Everything from the line with "align-items: flex-end ->" down to the line with "height: 36px ->" below must be printed exactly, those two lines included. Exclude pictures.

··· DATA EXTRACTS

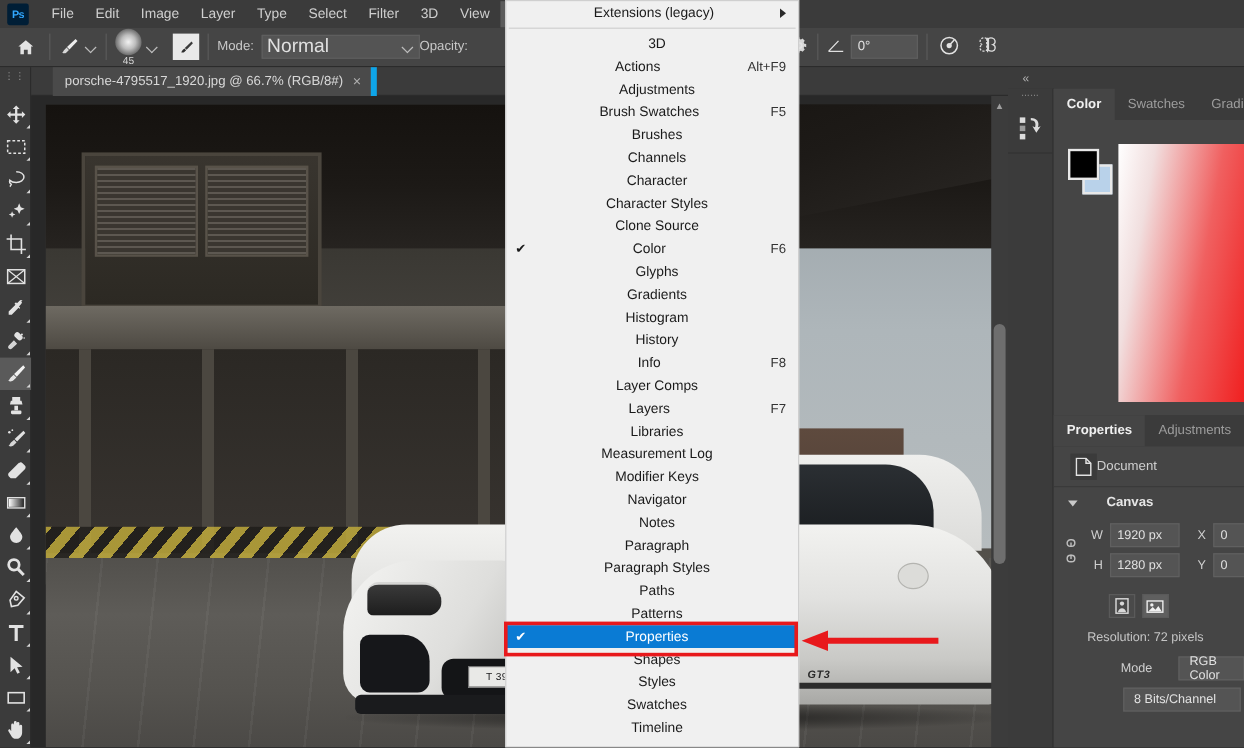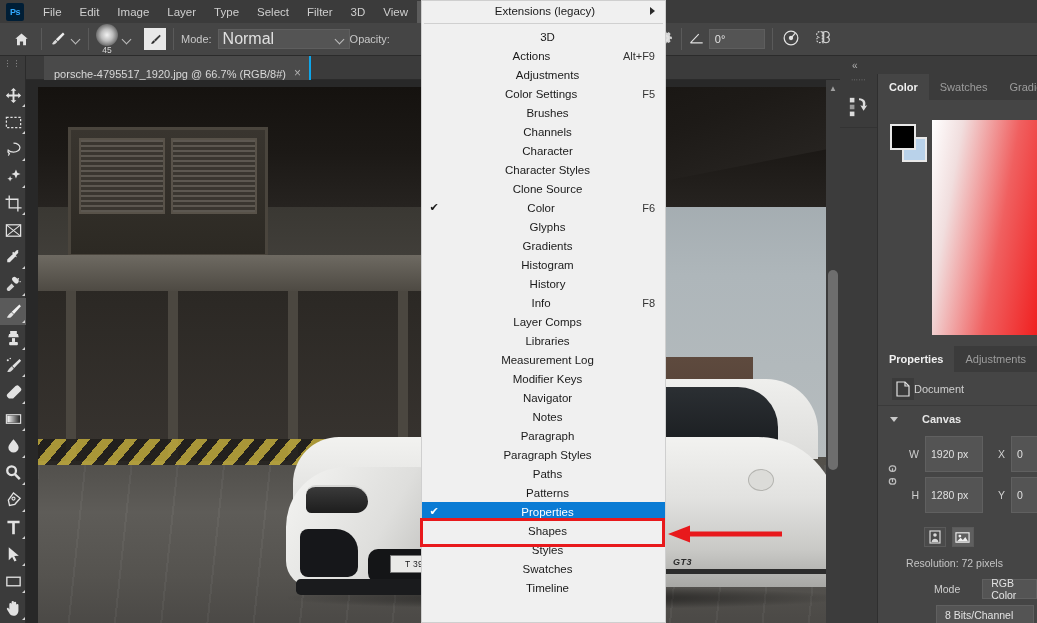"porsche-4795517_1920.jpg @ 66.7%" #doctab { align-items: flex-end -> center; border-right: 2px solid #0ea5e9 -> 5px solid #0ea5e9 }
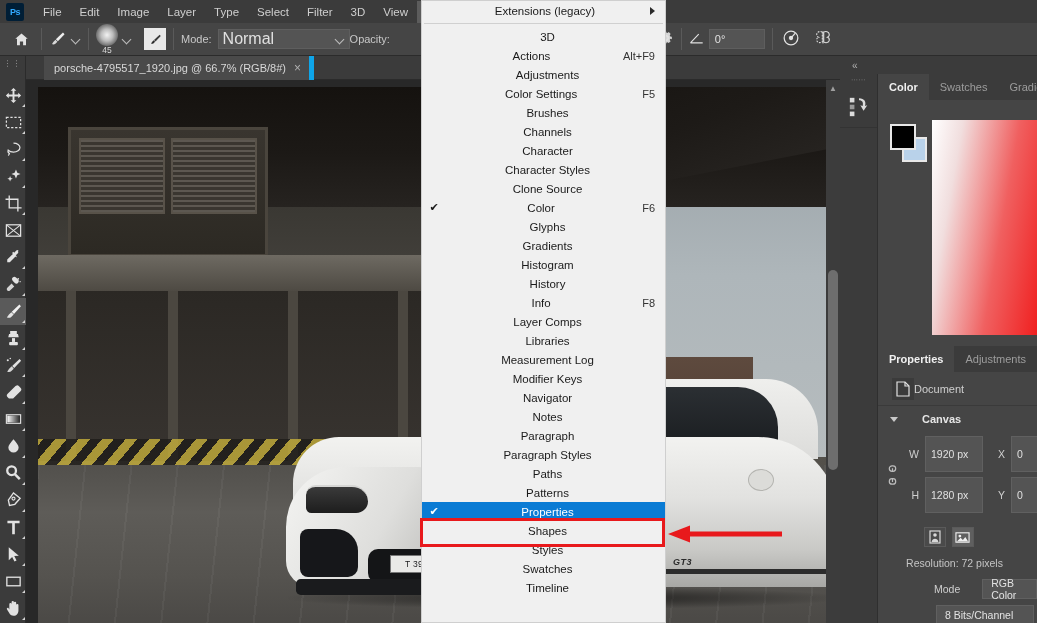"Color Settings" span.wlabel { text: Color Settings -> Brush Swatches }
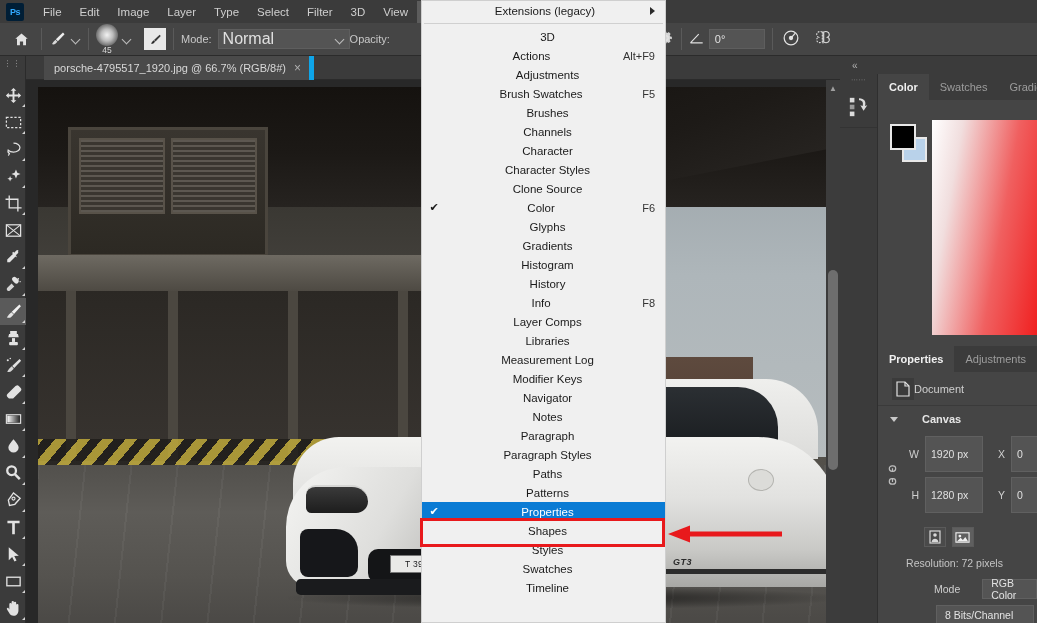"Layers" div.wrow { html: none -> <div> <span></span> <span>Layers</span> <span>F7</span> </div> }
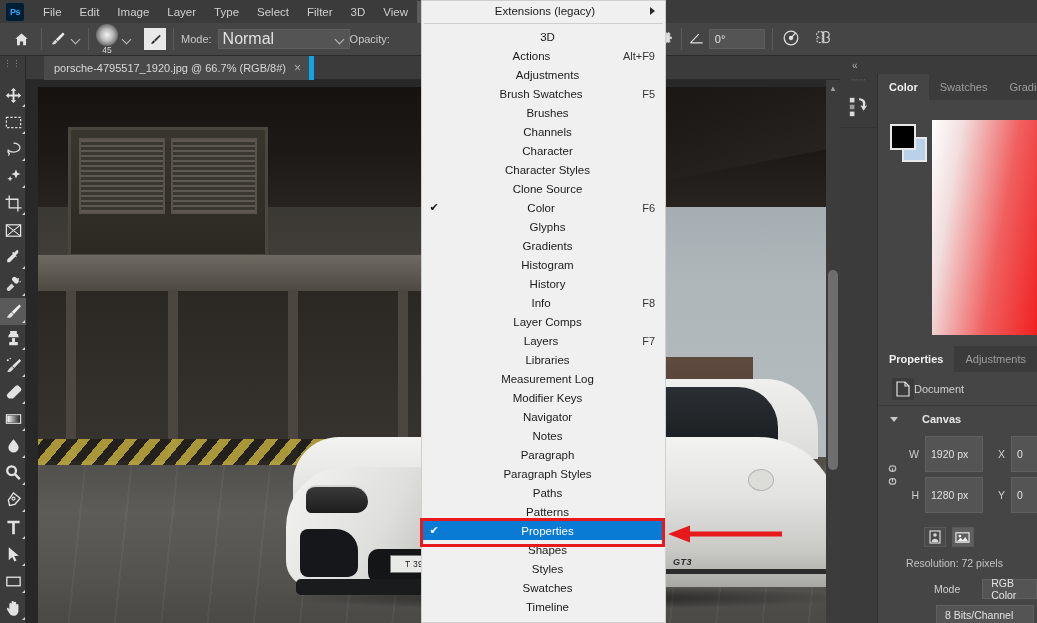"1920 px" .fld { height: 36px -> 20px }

······
··· DATA EXTRACTS

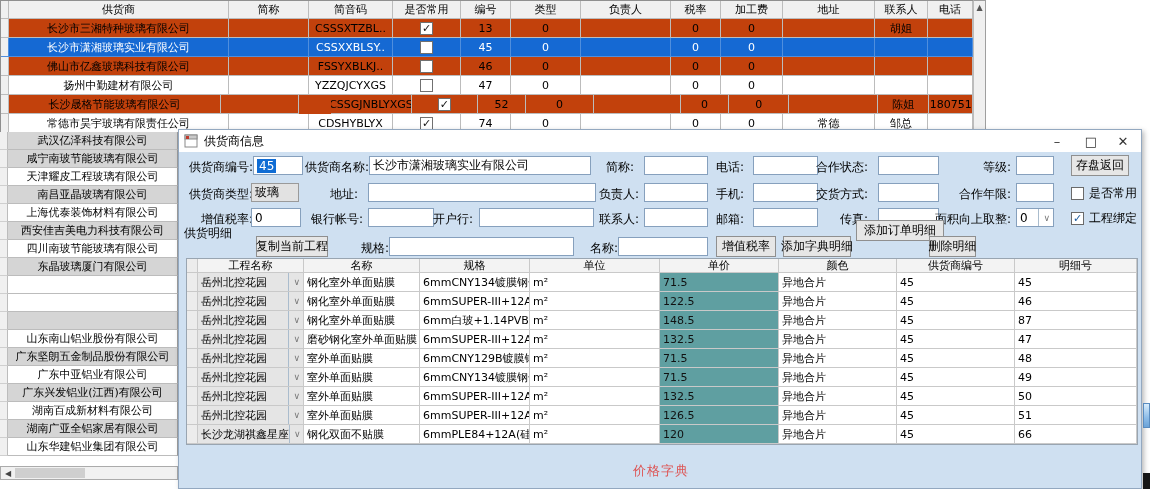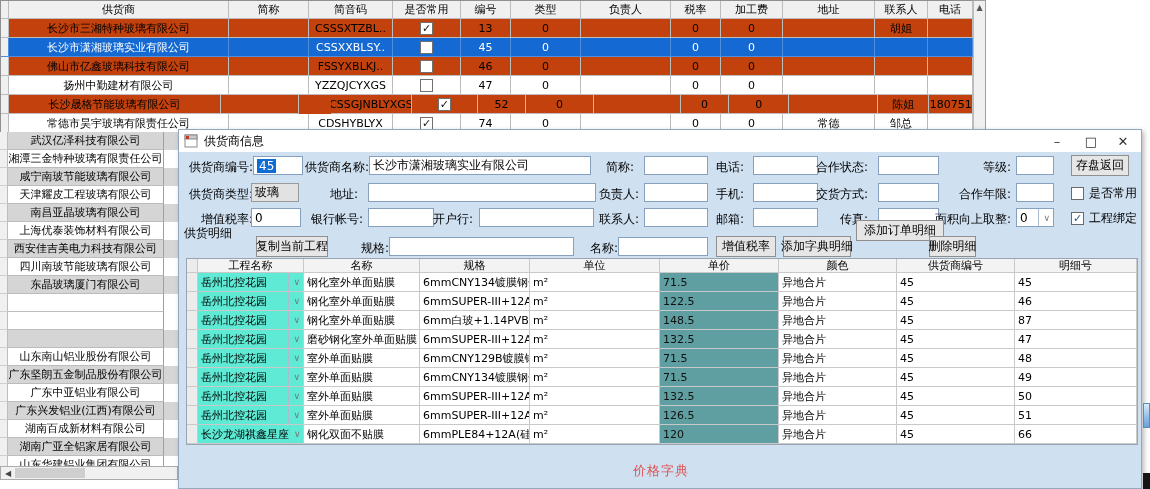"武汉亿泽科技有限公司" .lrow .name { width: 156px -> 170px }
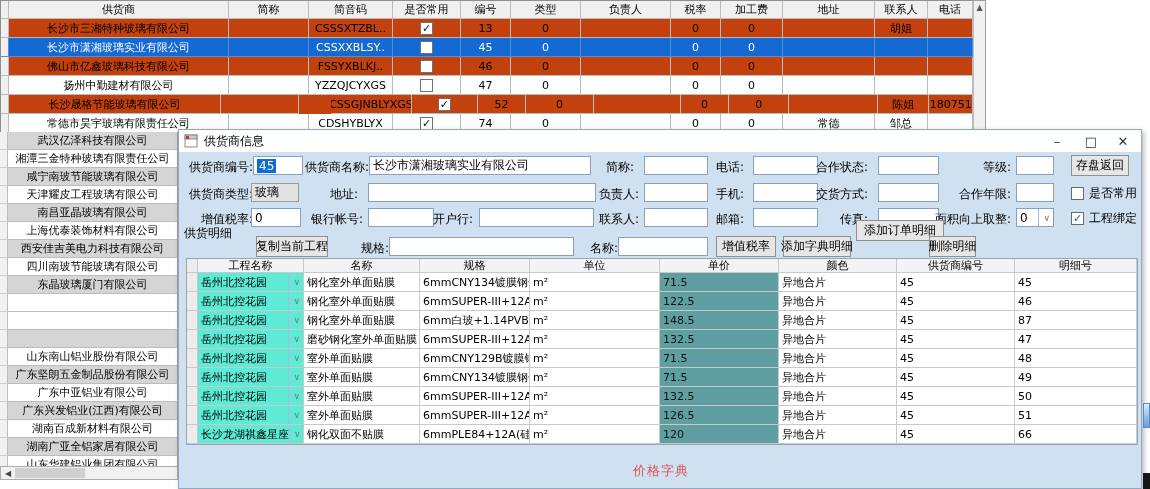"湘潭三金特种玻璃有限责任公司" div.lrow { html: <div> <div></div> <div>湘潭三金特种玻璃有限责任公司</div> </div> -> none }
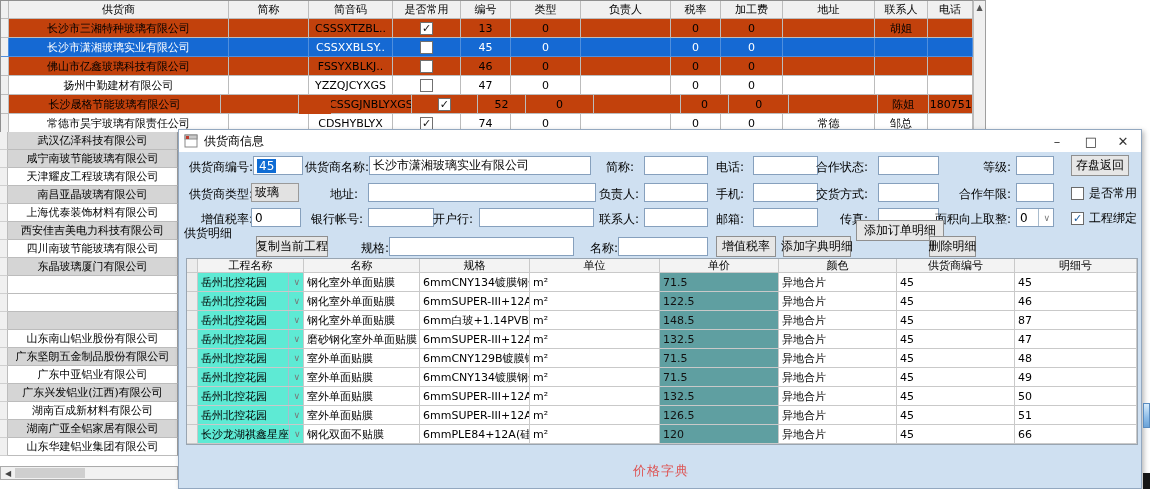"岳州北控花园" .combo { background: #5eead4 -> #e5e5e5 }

······

SOLUTION:
"porsche-4795517_1920.jpg @ 66.7%" #doctab { align-items: flex-end -> center; border-right: 2px solid #0ea5e9 -> 5px solid #0ea5e9 }
"Color Settings" span.wlabel { text: Color Settings -> Brush Swatches }
"Layers" div.wrow { html: none -> <div> <span></span> <span>Layers</span> <span>F7</span> </div> }
"1920 px" .fld { height: 36px -> 20px }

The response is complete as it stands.